Anno di pubblicazione
1587
Luogo di stampa
Perugia
Autore
BONCIARI, Marco Antonio (1555-1616)
Editori
Andrea Bresciano
Soggetto
Quattro-Cinquecento
Stato di conservazione
Buono
Lingue
Italiano
Legatura
Rilegato
Condizioni
Usato

Descrizione

4to (205x155 mm). [14] leaves. Collation: A-B4 C6. On the title page woodcut coat of arms of the dedicatee, Cardinal Antonio Maria Gallo. Woodcut historiated initials. Modern cardboards. Some marginal staining and soiling.
First edition of this academic oration held at the Perugia seminary in 1587 on the occasion of the renewal of the chair of humanities first awarded to Bonciari in 1576.
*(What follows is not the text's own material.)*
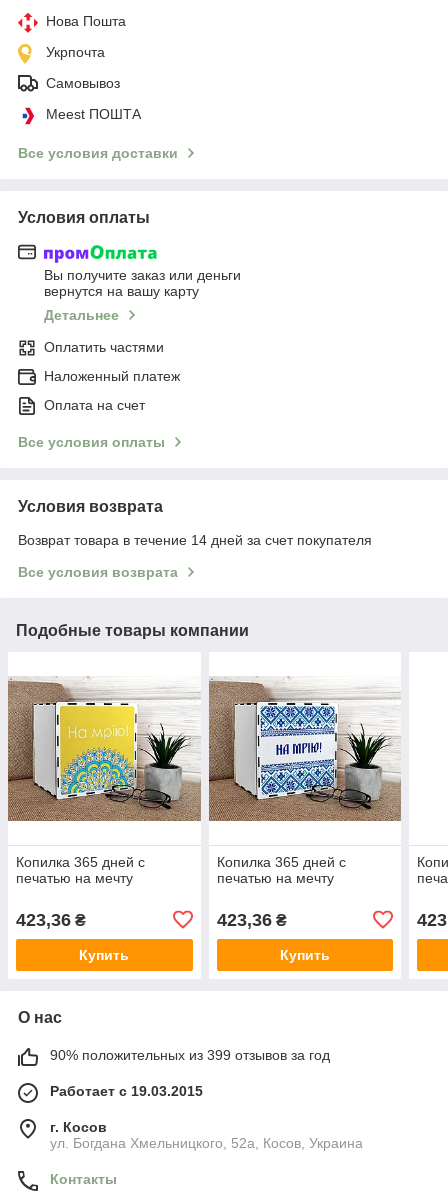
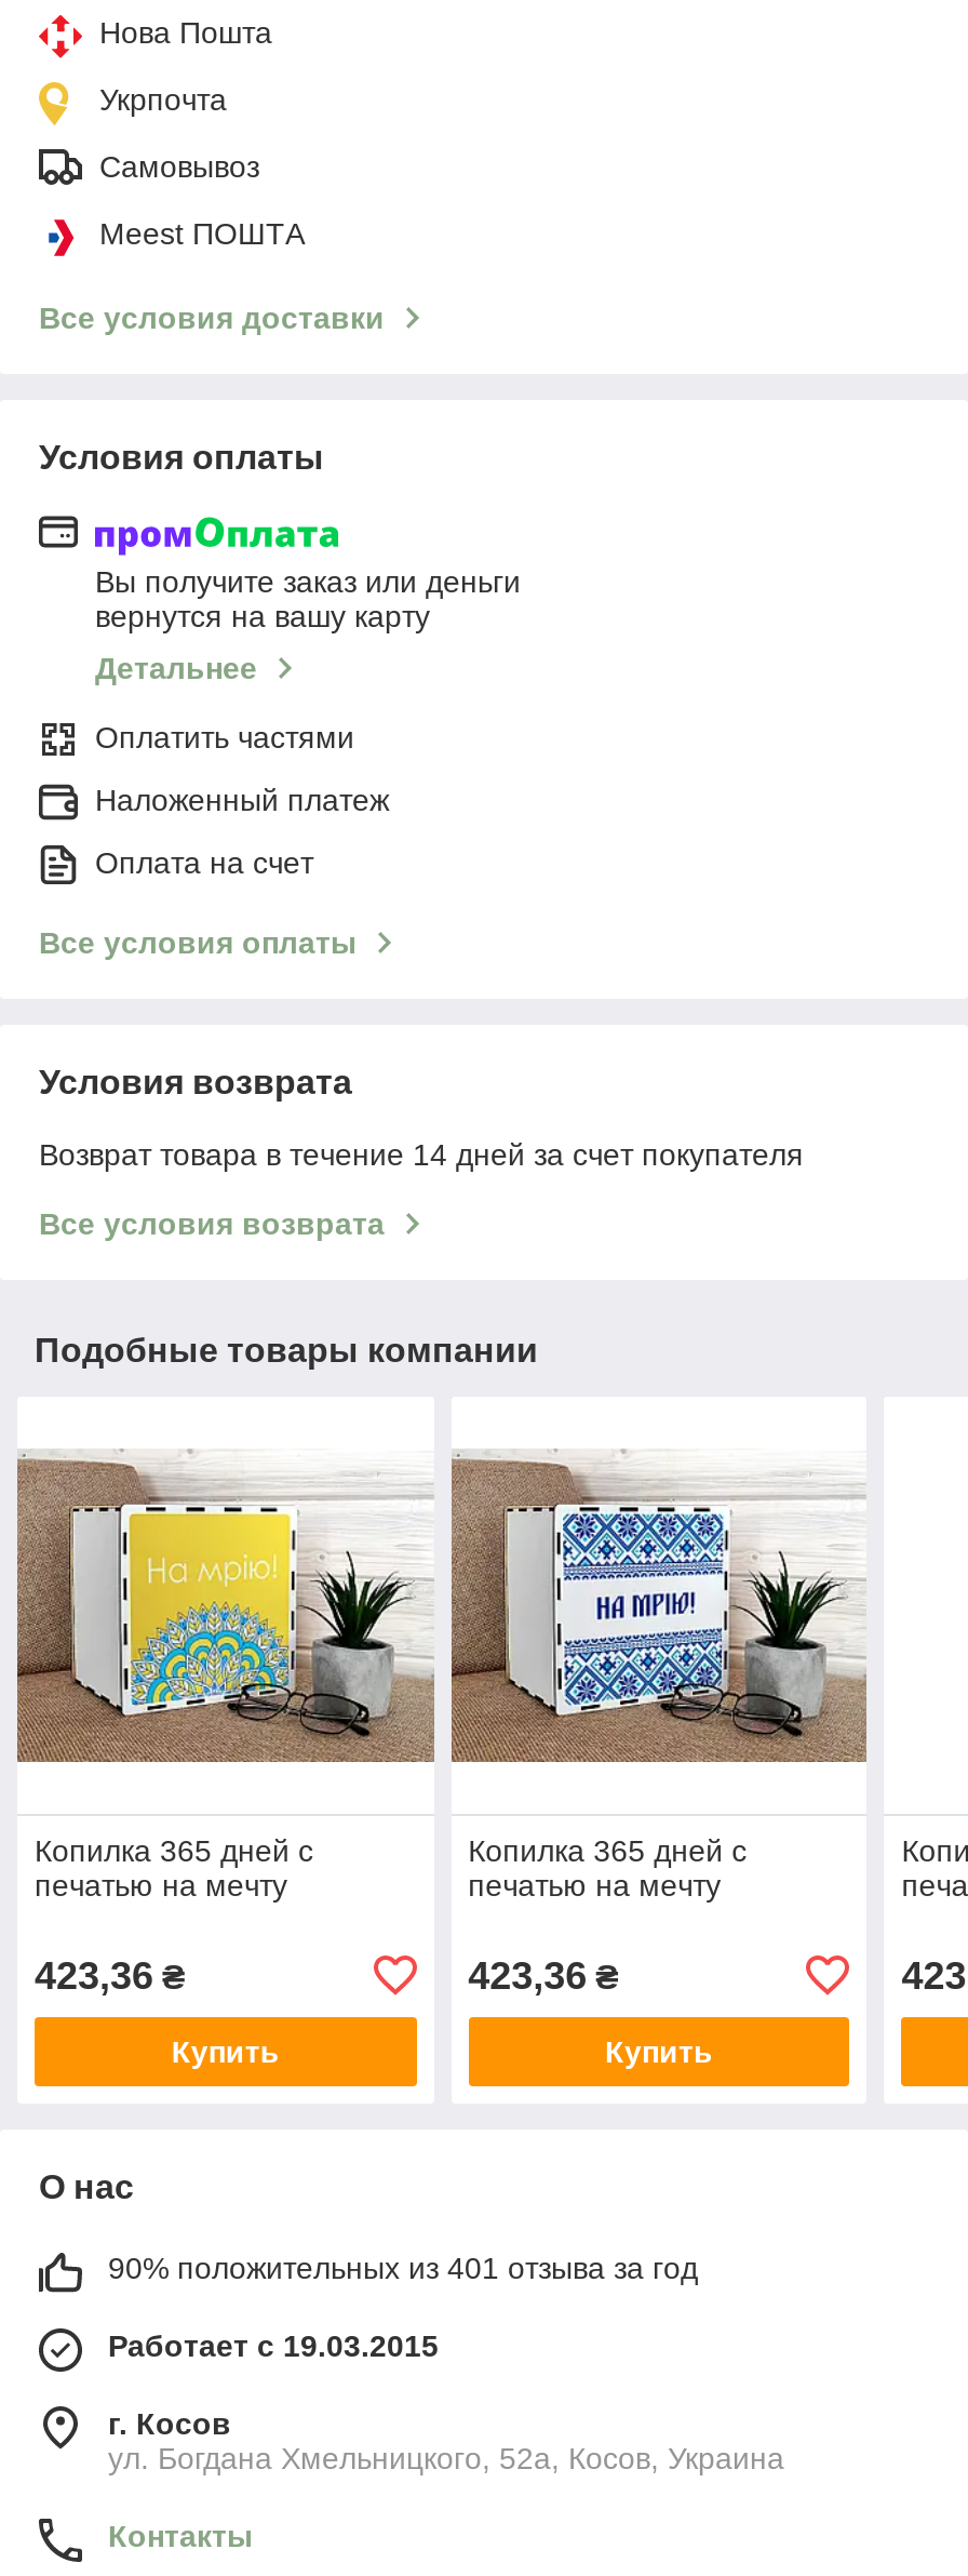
[50,1047,330,1063] 90% положительных из 399 отзывов за год -> [108,2250,698,2285] 90% положительных из 401 отзыва за год

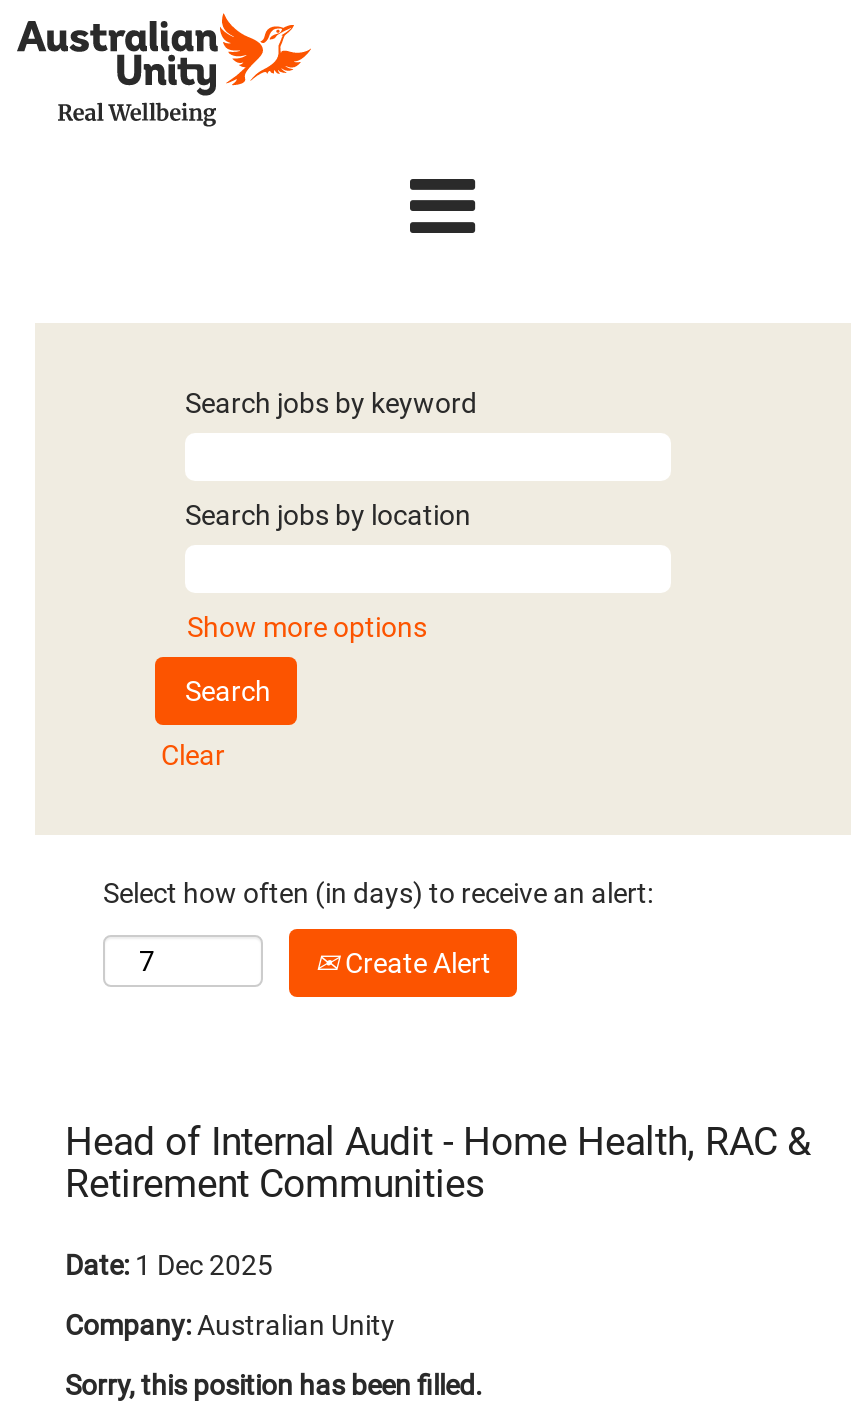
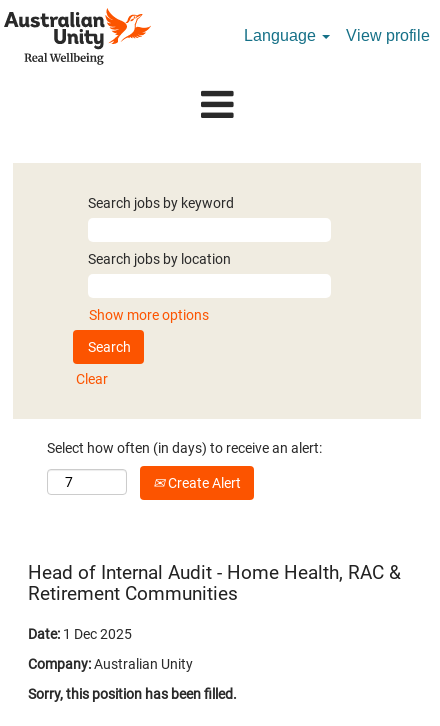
none -> [244,27,430,44] Language | View profile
Marco Antonio Bonciari was born in the castle of Antria, near Perugia, in 1555. In 1567 Cardinal Fulvio della Cornia welcomed him to the newly established seminary in Perugia. After completing his studies in literature and philosophy, at the age of nineteen the cardinal sent him to Rome for two years to perfect his Latin under Muretus, before entrusting him with teaching at the same seminary: a position later confirmed by Cardinal Antonio Maria Gallo in 1587, after a five-year suspension following the death of Della Cornia. Having become completely blind, in 1592 the bishop of Perugia, Napoleone Comitoli, called him to the international college of St. Bernard (now the Benedictine monastery of St. Catherine) which he had founded, and Bonciari held a chair there until his death in Perugia in 1616. A staunch follower of Cicero, he maintained a dense network of correspondence with numerous leading figures of the time, including Cardinals Baronio, Bellarmino, and Federico Borromeo, as well as Bernardino Baldi, Giusto Lipsio, Aldo Manuzio il Giovane, Fulvio Orsini, Gian Vincenzo Pinelli, Luigi Alamanni, Belisario Bulgarini, Giambattista Marino, and others. He was a member of the Accademia degli Insensati in Perugia and the Accademia degli Umoristi in Rome (cf. R. Negri, Bonciari, Marco Antonio, in: “Dizionario Biografico degli Italiani”, vol. 11, Rome, 1969, s.v.).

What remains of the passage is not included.